UE : 90.5 millions d’euros pour renforcer la gestion des frontières en Afrique du Nord

La Commission européenne a approuvé hier, vendredi, trois nouveaux programmes relatifs à la migration en Afrique du Nord, pour un montant de 90,5 millions d’euros.

Cette décision fait suite aux conclusions du Conseil européen de la semaine dernière, au cours duquel les dirigeants européens se sont engagés à intensifier l’aide le long de la route de la Méditerranée centrale. Les nouveaux programmes au titre du fonds fiduciaire de l’UE pour l’Afrique accroîtront l’aide de l’UE en faveur des réfugiés et des migrants vulnérables et amélioreront les capacités de gestion des frontières des pays partenaires.

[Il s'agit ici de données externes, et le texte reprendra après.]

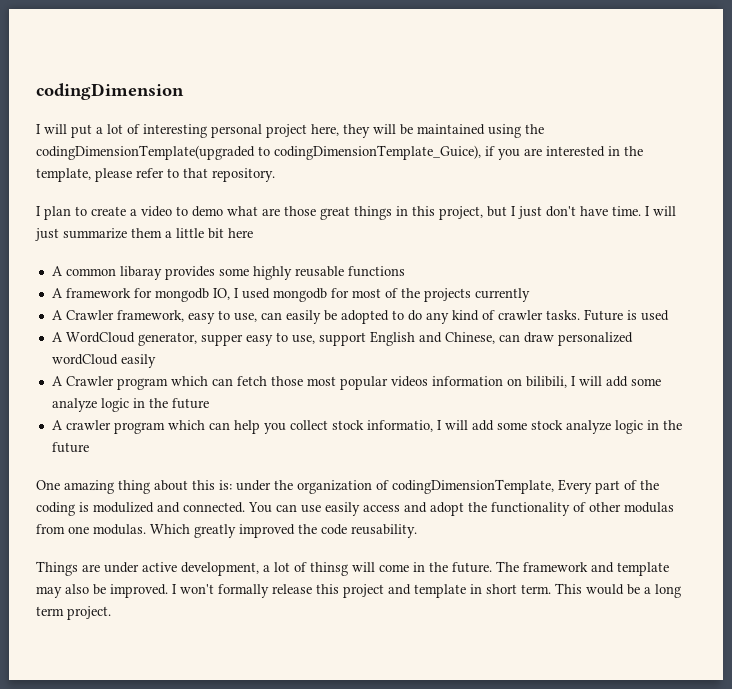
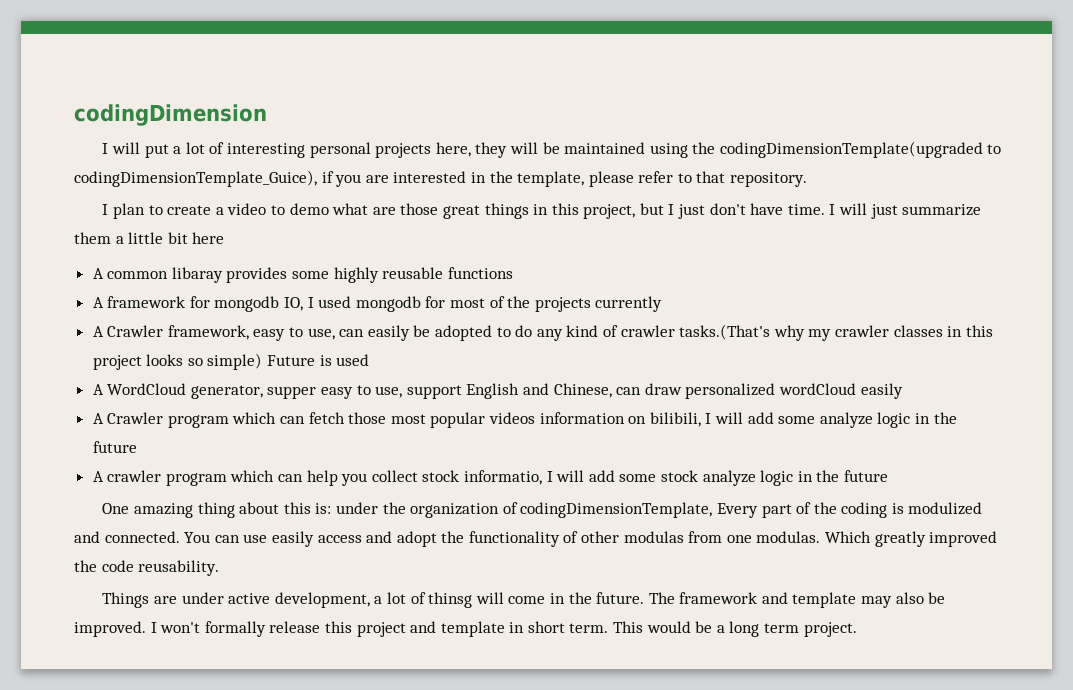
[266,124,307,138] project -> [375,143,432,158] projects
[545,310,580,320] tasks. -> [679,324,993,341] [92,353,263,370] tasks.(That's why my crawler classes in this project looks so simple)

Selon haute représentante/vice-présidente de la commission Federica Mogherini,  les nouveaux programmes adoptés intensifieront l’action que l’Union Européenne mène en vue de gérer les flux migratoires de manière humaine et durable, en sauvant et en protégeant la vie de réfugiés et de migrants et en leur fournissant une aide et en luttant contre les trafiquants et les passeurs.

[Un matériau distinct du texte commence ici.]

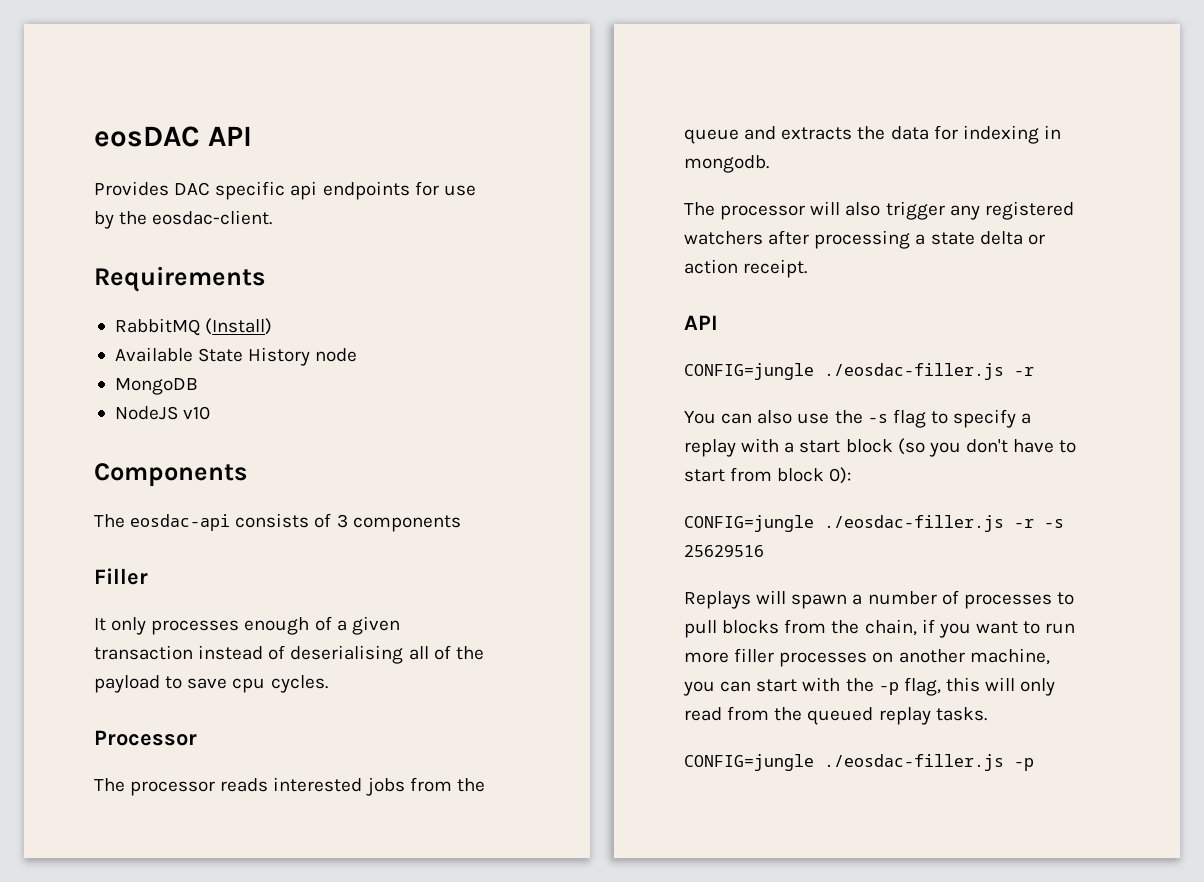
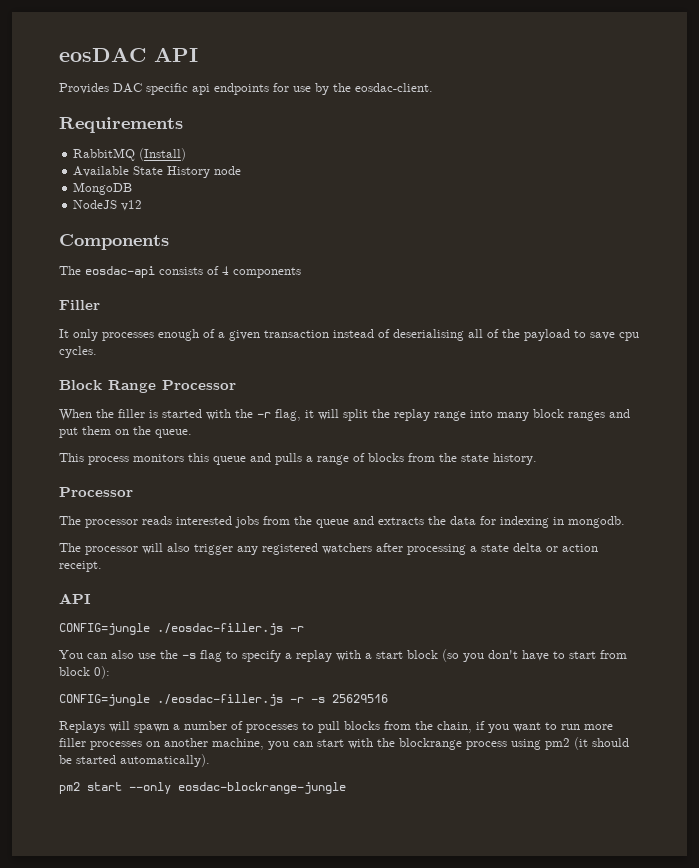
[183,406,211,420] v10 -> [121,200,143,211] v12
[336,514,348,528] 3 -> [222,266,229,275] 4
(328, 684) none -> [59,380,236,393] [59,409,630,421] [59,426,192,438] [59,453,537,465] // Block Range Processor // When the filler is started with the -r flag, it will split the replay range into many block ranges and put them on the queue. // This process monitors this queue and pulls a range of blocks from the state history.
[878,677,1056,696] [684,706,987,725] [684,754,1034,771] -p flag, this will only read from the queued replay tasks. // CONFIG=jungle ./eosdac-filler.js -p -> [399,737,629,750] [59,754,210,767] [59,782,346,794] blockrange process using pm2 (it should be started automatically). // pm2 start --only eosdac-blockrange-jungle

« Notre approche intégrée combine une action en mer et une action conjointe avec des pays partenaires le long des routes migratoires, y compris en Libye et au Sahel. Ce travail a déjà porté ses fruits et en portera encore davantage si les États membres se conforment aux engagements qu’ils ont pris depuis la création du fonds fiduciaire à La Valette, en 2015 », a-t-elle ajouté.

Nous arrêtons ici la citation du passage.